##### TASK DATA #####

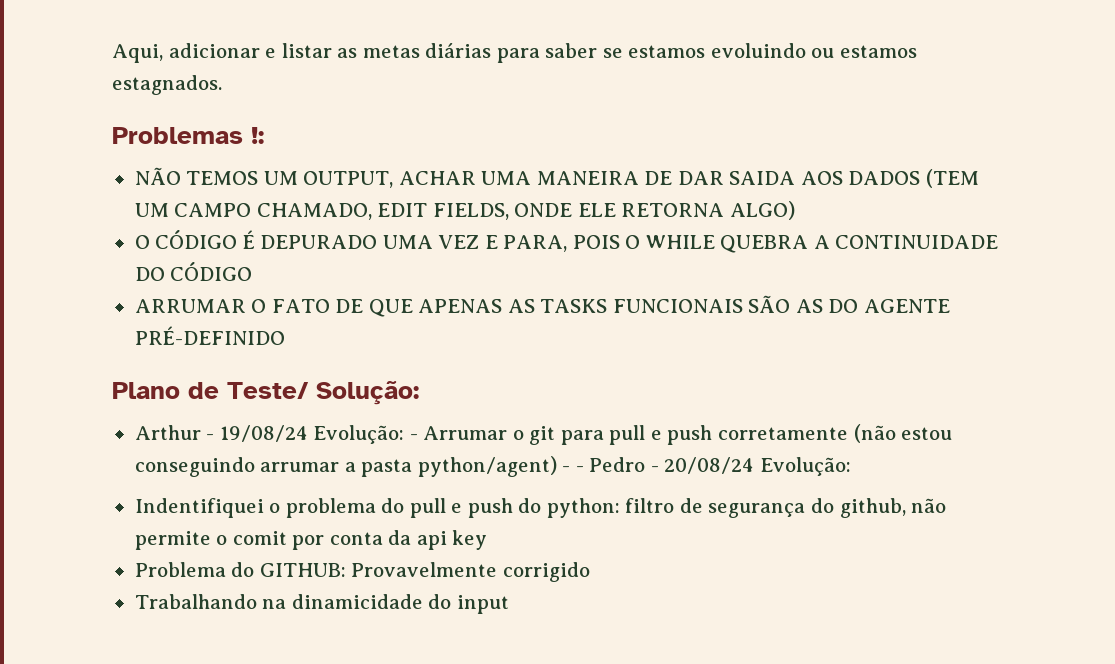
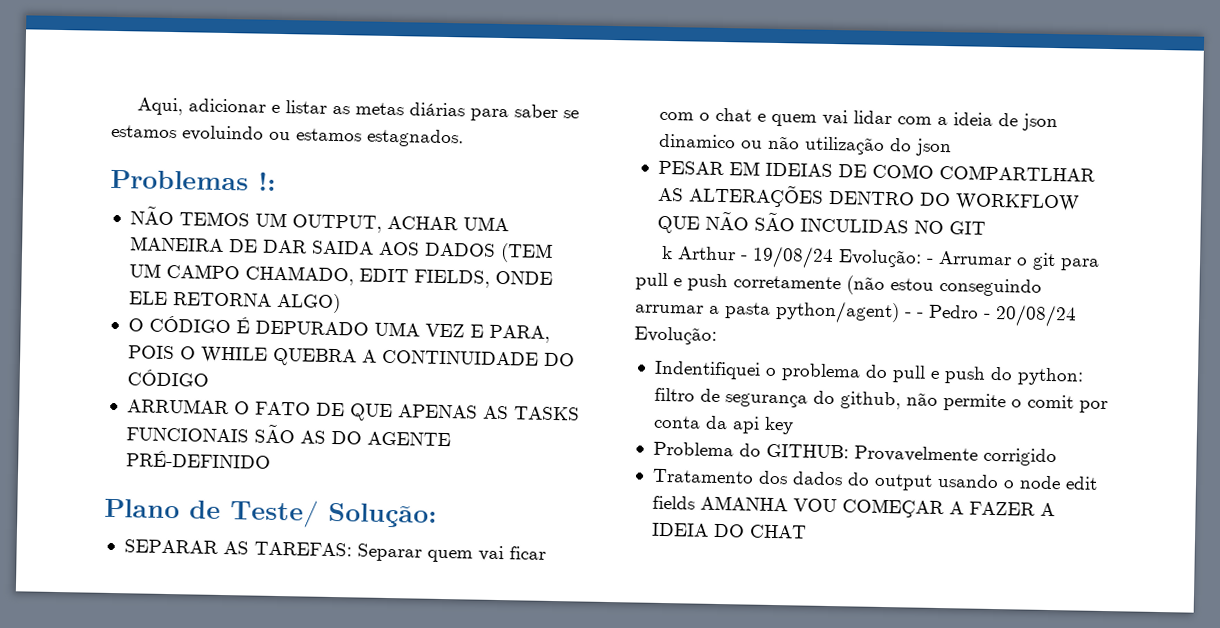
- Arthur - 19/08/24 Evolução: - Arrumar o git para pull e push corretamente (não estou conseguindo arrumar a pasta python/agent) - - Pedro - 20/08/24 Evolução:
+ SEPARAR AS TAREFAS: Separar quem vai ficar com o chat e quem vai lidar com a ideia de json dinamico ou não utilização do json
+ PESAR EM IDEIAS DE COMO COMPARTLHAR AS ALTERAÇÕES DENTRO DO WORKFLOW QUE NÃO SÃO INCULIDAS NO GIT
+ k Arthur - 19/08/24 Evolução: - Arrumar o git para pull e push corretamente (não estou conseguindo arrumar a pasta python/agent) - - Pedro - 20/08/24 Evolução:
- Trabalhando na dinamicidade do input
+ Tratamento dos dados do output usando o node edit fields AMANHA VOU COMEÇAR A FAZER A IDEIA DO CHAT

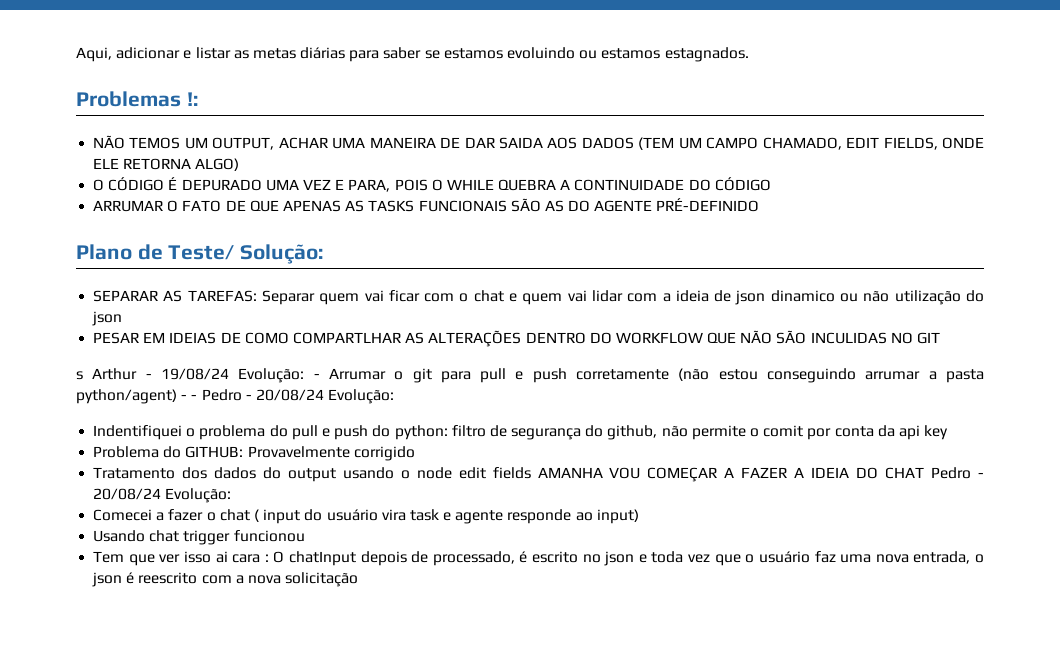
- k Arthur - 19/08/24 Evolução: - Arrumar o git para pull e push corretamente (não estou conseguindo arrumar a pasta python/agent) - - Pedro - 20/08/24 Evolução:
+ s Arthur - 19/08/24 Evolução: - Arrumar o git para pull e push corretamente (não estou conseguindo arrumar a pasta python/agent) - - Pedro - 20/08/24 Evolução:
- Tratamento dos dados do output usando o node edit fields AMANHA VOU COMEÇAR A FAZER A IDEIA DO CHAT
+ Tratamento dos dados do output usando o node edit fields AMANHA VOU COMEÇAR A FAZER A IDEIA DO CHAT Pedro - 20/08/24 Evolução:
+ Comecei a fazer o chat ( input do usuário vira task e agente responde ao input)
+ Usando chat trigger funcionou
+ Tem que ver isso ai cara : O chatInput depois de processado, é escrito no json e toda vez que o usuário faz uma nova entrada, o json é reescrito com a nova solicitação

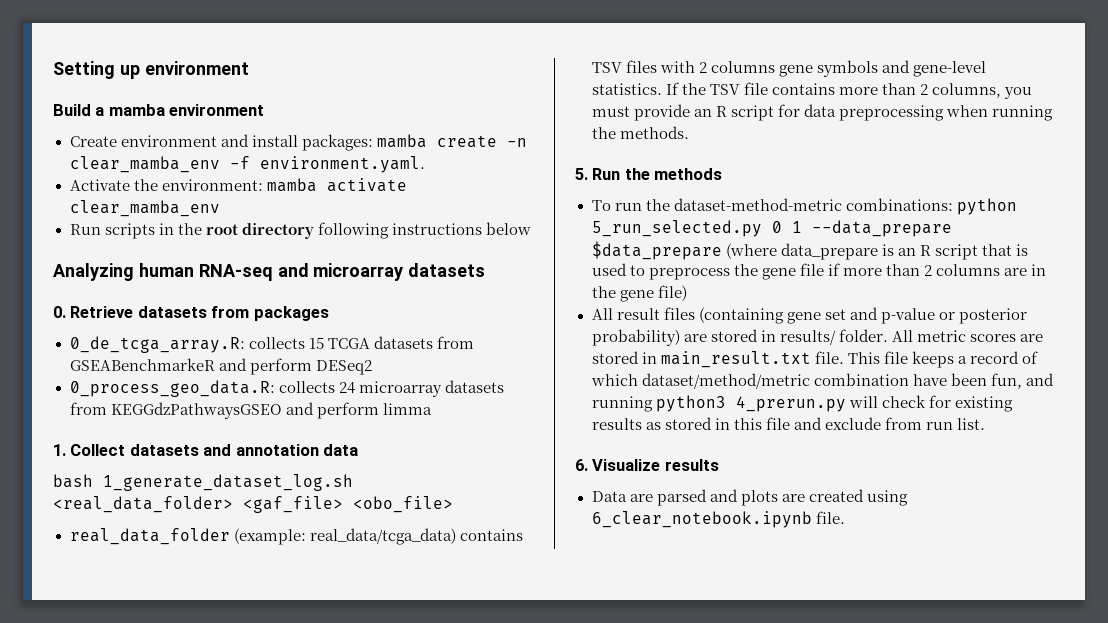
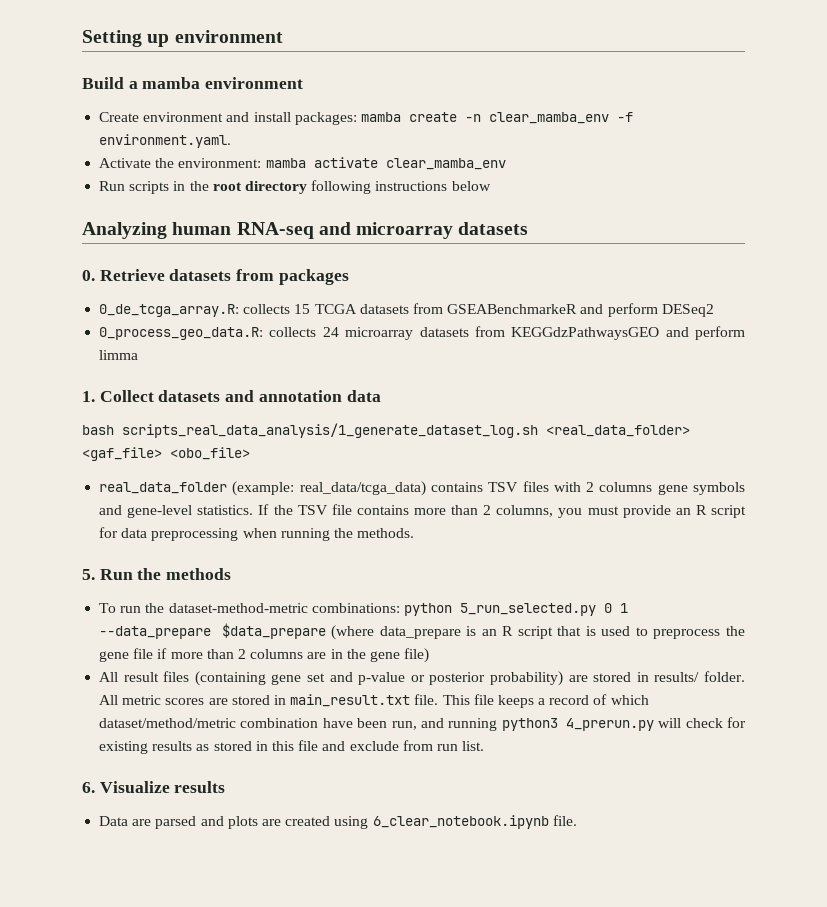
- 0_process_geo_data.R: collects 24 microarray datasets from KEGGdzPathwaysGSEO and perform limma
+ 0_process_geo_data.R: collects 24 microarray datasets from KEGGdzPathwaysGEO and perform limma
- bash 1_generate_dataset_log.sh <real_data_folder> <gaf_file> <obo_file>
+ bash scripts_real_data_analysis/1_generate_dataset_log.sh <real_data_folder> <gaf_file> <obo_file>
- This file keeps a record of which dataset/method/metric combination have been fun, and running python3 4_prerun.py will check for existing results as stored in this file and exclude from run list.
+ This file keeps a record of which dataset/method/metric combination have been run, and running python3 4_prerun.py will check for existing results as stored in this file and exclude from run list.

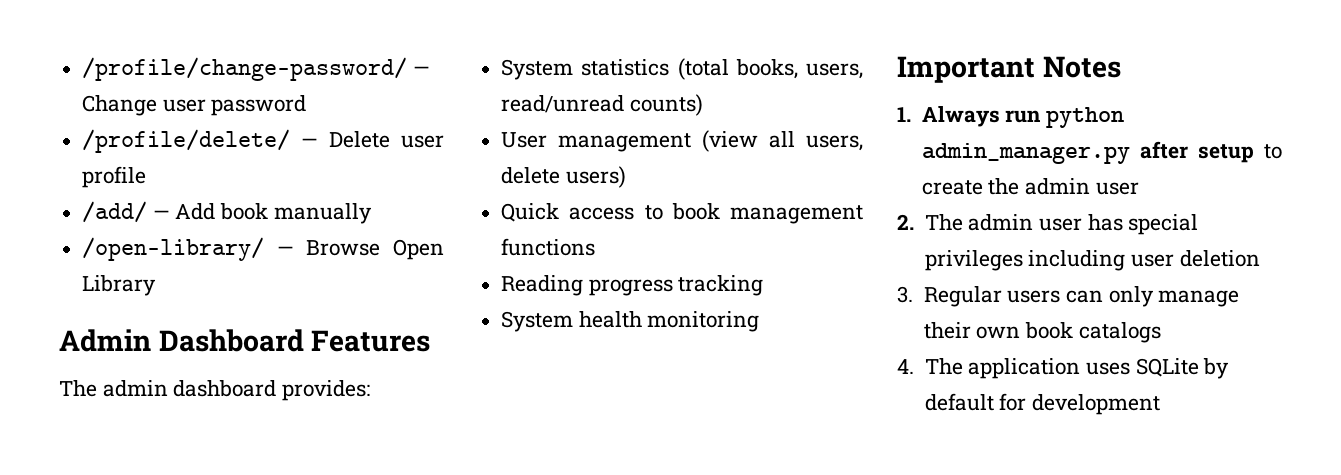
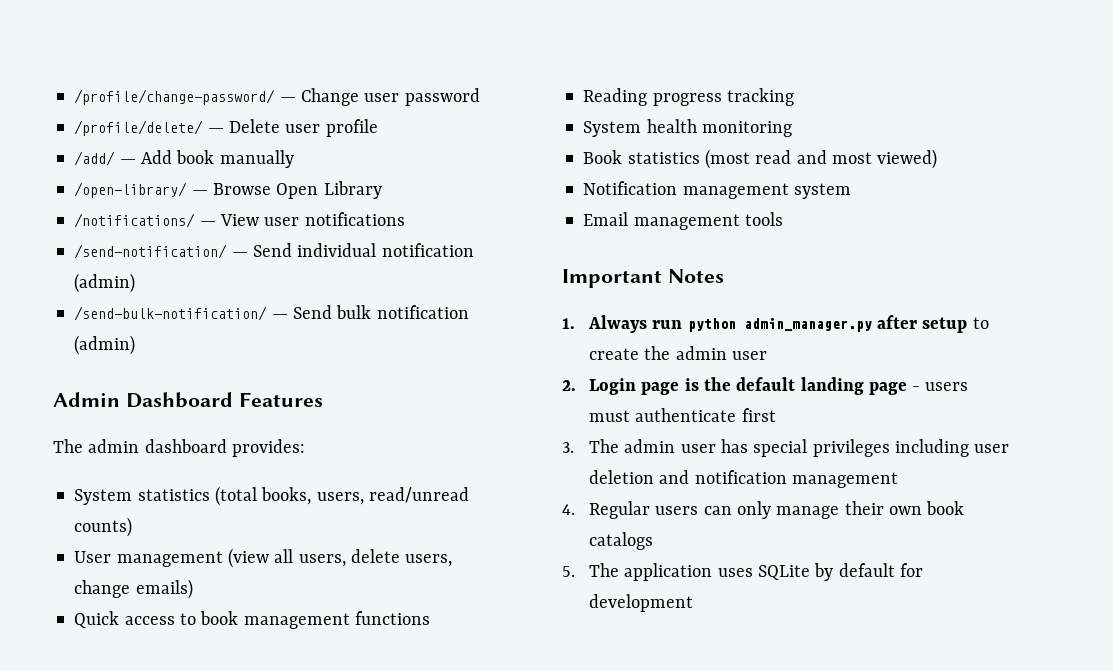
+ /notifications/ — View user notifications
+ /send-notification/ — Send individual notification (admin)
+ /send-bulk-notification/ — Send bulk notification (admin)
- User management (view all users, delete users)
+ User management (view all users, delete users, change emails)
+ Book statistics (most read and most viewed)
+ Notification management system
+ Email management tools
- 2. The admin user has special privileges including user deletion
- 3. Regular users can only manage their own book catalogs
+ 2. Login page is the default landing page - users must authenticate first
+ 3. The admin user has special privileges including user deletion and notification management
+ 4. Regular users can only manage their own book catalogs
- 4. The application uses SQLite by default for development
+ 5. The application uses SQLite by default for development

#####

• PROBLEM STATEMENT
In the material above, the stretch from the line with "chat trigger funcionou" through the line with "- This file" is to be given again exactly, minus the pictures.

• RESULT FOR THIS EXERCISE
+ Usando chat trigger funcionou
+ Tem que ver isso ai cara : O chatInput depois de processado, é escrito no json e toda vez que o usuário faz uma nova entrada, o json é reescrito com a nova solicitação

- 0_process_geo_data.R: collects 24 microarray datasets from KEGGdzPathwaysGSEO and perform limma
+ 0_process_geo_data.R: collects 24 microarray datasets from KEGGdzPathwaysGEO and perform limma
- bash 1_generate_dataset_log.sh <real_data_folder> <gaf_file> <obo_file>
+ bash scripts_real_data_analysis/1_generate_dataset_log.sh <real_data_folder> <gaf_file> <obo_file>
- This file keeps a record of which dataset/method/metric combination have been fun, and running python3 4_prerun.py will check for existing results as stored in this file and exclude from run list.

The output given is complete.